Uma vez que eu era demasiado ingénua para vêr através da mentira, conclui que eu tinha que dar mais tempo à nova experiência até, eventualmente, atingir a "libertação".

Fui também apanhada na teia da segunda mentira feminista, que é consequência lógica da primeira. As feministas estão bem cientes que o sexo casual pode levar a uma gravidez - mesmo que a mulher esteja a usar contraceptivos. Não há nenhum engenho ou químico que possa garantir a 100% que o acto sexual não terá como resultado uma gravidez.

As feministas, no entanto, não vêem este facto como uma razão válida para evitar o sexo fora do vínculo do casamento. Em vez disso, e na sua tentativa de cortar a ligação Divina entre sexo e bebés, elas propõem outra "solução" - uma que levou à morte de milhões de bebés através do aborto.

Tragicamente, eu sou uma das mulheres que caiu nesta decepção. Eu realmente acreditei que a liberdade da mulher em prosseguir com os estudos e avançar com a sua carreira profissional estavam acima do direito do bebé de nascer. Devido a isto, quando me vi grávida e solteira, escolhi o que pensava que seria uma solução simples.

Em todos os artigos feministas que li - e foram alguns - nenhuma menção foi feita às repercussões que normalmente ocorrem quando uma mulher faz um aborto.

Fiz a a marcação numa clínica feminista, entrei, e assinei os papéis. Na minha mente, o que eu estava em vias de fazer era, em termos factuais, idêntico a tirar um dente.

O que eu não me apercebi na altura é que eu estava em vias de abrir a primeira brecha na minha armadura feminista uma vez que, o "procedimento", como lhe chamei na altura, era horrivelmente doloroso, tanto fisicamente como emocionalmente.

Na verdade, quando deixei a clínica nesse dia, senti um vaga de alívio uma vez que o "problema" imediato, a gravidez inesperada, estava "resolvido". O que eu não sabia era que eu haveria de encarar muitos anos de problemas, muito mais sérios, à medida que as minhas emoções femininas reagiam com horror e remorso em relação ao que tinha ocorrido nesse dia.

Comecei a experimentar flashbacks e pesadelos; via bebés no centro comercial e começava a chorar. Pior de tudo, sentia-me terrivelmente sozinha uma vez que as minhas amigas feministas, que certamente tinha usado o mesmo "procedimento", cirurgicamente evitavam falar dos seus abortos.

Crescimento.

Enquanto os anos iam passando, eu ia ficando cheia de amargura e de remorsos sem fim.
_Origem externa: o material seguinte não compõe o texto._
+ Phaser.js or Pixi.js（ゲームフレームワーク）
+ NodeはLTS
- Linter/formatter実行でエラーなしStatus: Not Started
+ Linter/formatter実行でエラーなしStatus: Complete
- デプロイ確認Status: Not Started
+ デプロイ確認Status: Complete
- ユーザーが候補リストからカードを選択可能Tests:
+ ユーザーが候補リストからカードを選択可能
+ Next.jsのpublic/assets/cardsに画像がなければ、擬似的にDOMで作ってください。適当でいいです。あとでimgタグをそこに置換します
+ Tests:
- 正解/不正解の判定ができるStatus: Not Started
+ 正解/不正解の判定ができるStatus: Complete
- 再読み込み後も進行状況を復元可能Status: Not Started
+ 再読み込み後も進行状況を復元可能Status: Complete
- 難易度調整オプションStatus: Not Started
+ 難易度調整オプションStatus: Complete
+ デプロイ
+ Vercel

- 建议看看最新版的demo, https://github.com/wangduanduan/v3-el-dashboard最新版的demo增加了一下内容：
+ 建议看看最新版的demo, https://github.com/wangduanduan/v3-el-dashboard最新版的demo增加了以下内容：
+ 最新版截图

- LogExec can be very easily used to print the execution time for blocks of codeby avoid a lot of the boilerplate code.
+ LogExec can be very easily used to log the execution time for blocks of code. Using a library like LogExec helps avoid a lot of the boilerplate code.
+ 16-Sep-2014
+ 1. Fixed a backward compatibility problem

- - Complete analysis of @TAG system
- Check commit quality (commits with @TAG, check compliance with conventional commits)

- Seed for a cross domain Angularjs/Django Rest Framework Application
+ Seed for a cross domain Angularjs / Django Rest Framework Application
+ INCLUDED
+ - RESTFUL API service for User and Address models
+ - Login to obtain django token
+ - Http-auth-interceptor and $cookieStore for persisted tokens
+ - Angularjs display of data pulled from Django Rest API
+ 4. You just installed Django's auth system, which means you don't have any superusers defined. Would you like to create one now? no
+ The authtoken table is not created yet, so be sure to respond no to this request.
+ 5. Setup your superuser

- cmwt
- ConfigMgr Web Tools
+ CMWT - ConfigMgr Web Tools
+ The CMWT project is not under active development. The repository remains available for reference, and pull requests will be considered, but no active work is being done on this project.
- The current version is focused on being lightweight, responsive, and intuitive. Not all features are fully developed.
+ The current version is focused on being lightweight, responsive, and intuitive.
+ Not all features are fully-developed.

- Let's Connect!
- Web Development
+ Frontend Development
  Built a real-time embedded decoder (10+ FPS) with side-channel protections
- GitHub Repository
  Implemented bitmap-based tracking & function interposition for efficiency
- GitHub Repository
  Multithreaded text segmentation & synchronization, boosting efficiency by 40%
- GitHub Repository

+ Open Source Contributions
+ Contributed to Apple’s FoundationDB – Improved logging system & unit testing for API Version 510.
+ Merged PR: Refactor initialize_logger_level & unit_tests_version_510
Não interessava o que as líderes feministas afirmavam em artigos eruditos; a verdade dos factos é que eu havia tirado uma vida e nunca iria ultrapassar esse facto.

Só quando regressei à Igreja Católica é que comecei a ver através das mentiras feministas. Vi que era impossível ser pró-mulher ao mesmo tempo que se era anti-bebé. Finalmente me apercebi que, dentro do plano feminista, os bebés são os grandes derrotados.

Foi só através do meu regresso ao Catolicismo que descobri, duma forma sã e bela, o que significa ser pró-mulher. A figura de Maria olhando com amor para a Criança Jesus nos seus braços revela a verdade que pode triunfar, duma vez por todas, sobre as mentiras do feminismo.

Arrancar os bebés das suas mães leva a resultados devastadores na mãe e na criança.

Encontrei o perdão do meu pecado através do sacramento da confissão e fui finalmente capaz de encontrar a cura emocional através do grupo "PATH", um ministério de tratamento e cura pós-aborto. No entanto as cicatrizes deixadas pelas mentiras feministas nunca estarão permanentemente curadas. Se pudesse voltar atrás a mão do tempo, eu deixaria o pequeno bebé viver.

Tal como milhões de outras mulheres que se arrependem do seu aborto, eu daria tudo se pudesse olhar para a pequena face do meu precioso filho que nunca chegou a ver a luz do dia.



Testemunho pessoal da Lorraine V. Murray.